Jumping worms that have upended local gardens and lawns for several years have now infested 100-plus-year-old forests and state and regional parks scattered throughout the Twin Cities metro area.
The worms, which turn healthy soil into a sickly, lifeless mess that resembles cat litter or coffee grounds, have been found in about 250 locations surrounding the metro area and Rochester, said Lee Frelich, director of the University of Minnesota's Center for Forest Ecology.
"If they spread 100 feet in every direction, they're going to have total coverage" of the Twin Cities, Frelich said. "The question is, can we keep it out of remote forested areas?"

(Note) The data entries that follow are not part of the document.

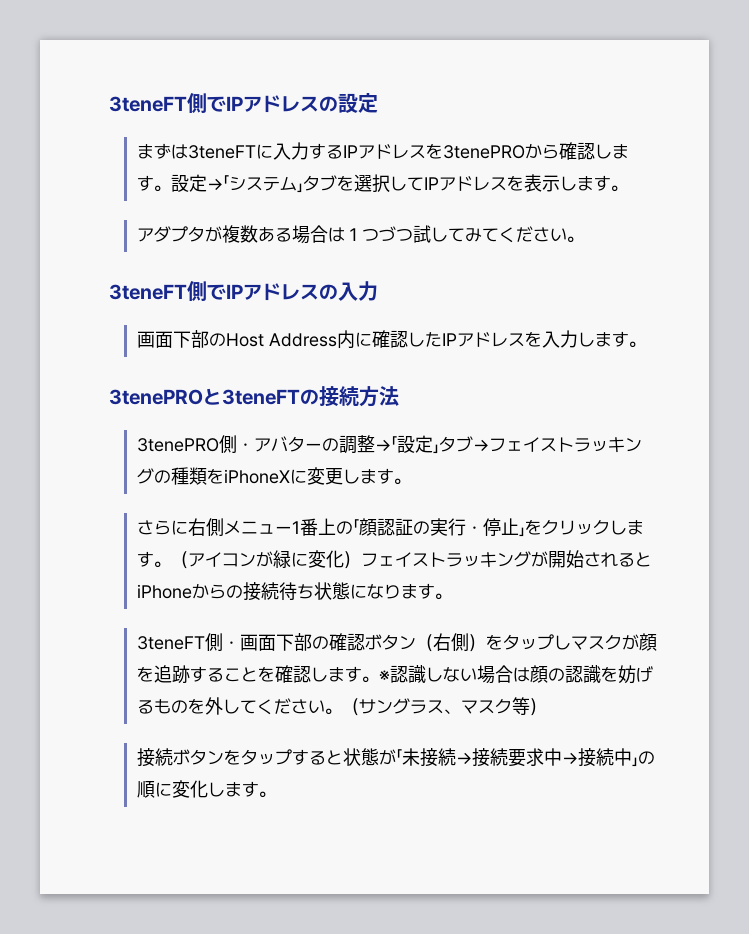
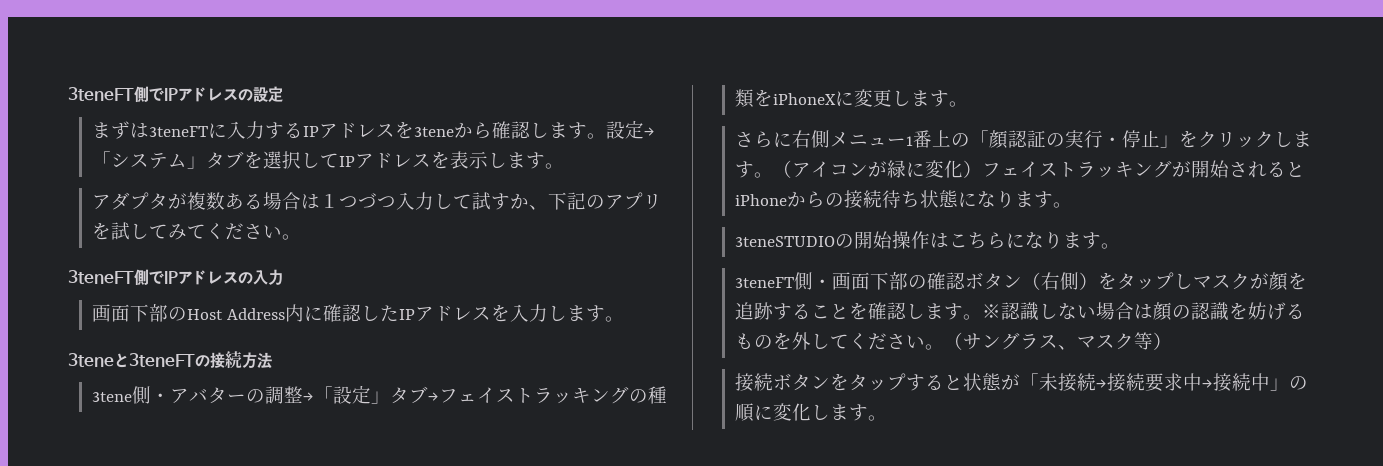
[442,145,525,159] 3tenePRO -> [414,127,455,137] 3tene
(413, 234) none -> [396,192,663,210] [92,222,112,240] 入力して試すか、下記のアプリを
[109,389,203,405] 3tenePRO -> [68,353,114,367] 3tene
[136,438,219,452] 3tenePRO -> [92,392,133,402] 3tene
(452, 596) none -> [735,231,1121,249] // 3teneSTUDIOの開始操作はこちらになります。

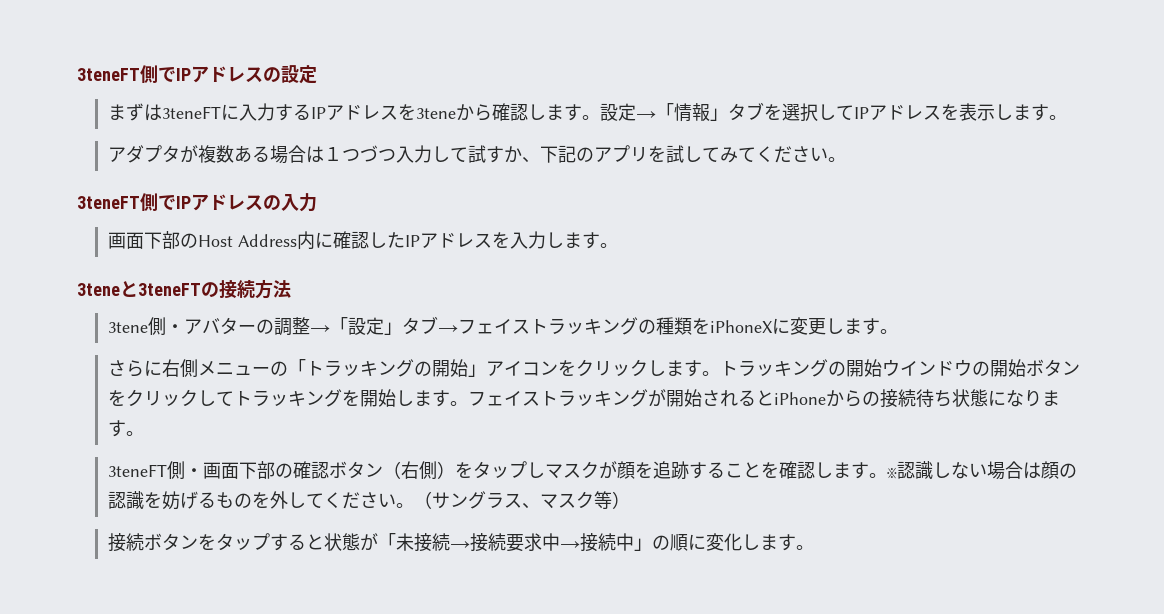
[111,153,188,169] システム -> [673,103,710,122] 情報
[906,130,1180,149] 1番上の「顔認証の実行・停止」 -> [269,359,558,377] の「トラッキングの開始」アイコン
[773,160,983,178] （アイコンが緑に変化） -> [719,359,1080,377] [107,389,468,407] トラッキングの開始ウインドウの開始ボタンをクリックしてトラッキングを開始します。
[735,231,1121,249] // 3teneSTUDIOの開始操作はこちらになります。 -> (144, 433) none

Frelich found the first jumping worms in Minnesota in 2006, in Minneapolis' Loring Park. Since then, they've mostly been garden pests, destroying soil and harming lawns in urban areas. Foresters have long feared that the worms would find their way into forests, where they can do far more damage. Once the worms establish a foothold in a wooded, remote place, it's unlikely they will ever be removed.
The pests have been found in two old-growth forest areas of the U's Minnesota Landscape Arboretum in Chanhassen as well as under the towering basswood and sugar maple trees of Lake Rebecca Park Reserve in Rockford, Minn. In both cases, they likely got there through mulch, applied to the arboretum's own gardens or at a neighboring home, Frelich said.
"As far as we can tell, any place where there's a house — which is just about everywhere because even remote areas have cabins with gardens — they can spread into the forests from there," he said.
Jumping worms are a type of earthworm originally from Asia. They look very similar to other worms, but they move around much more, appearing to wiggle or jump.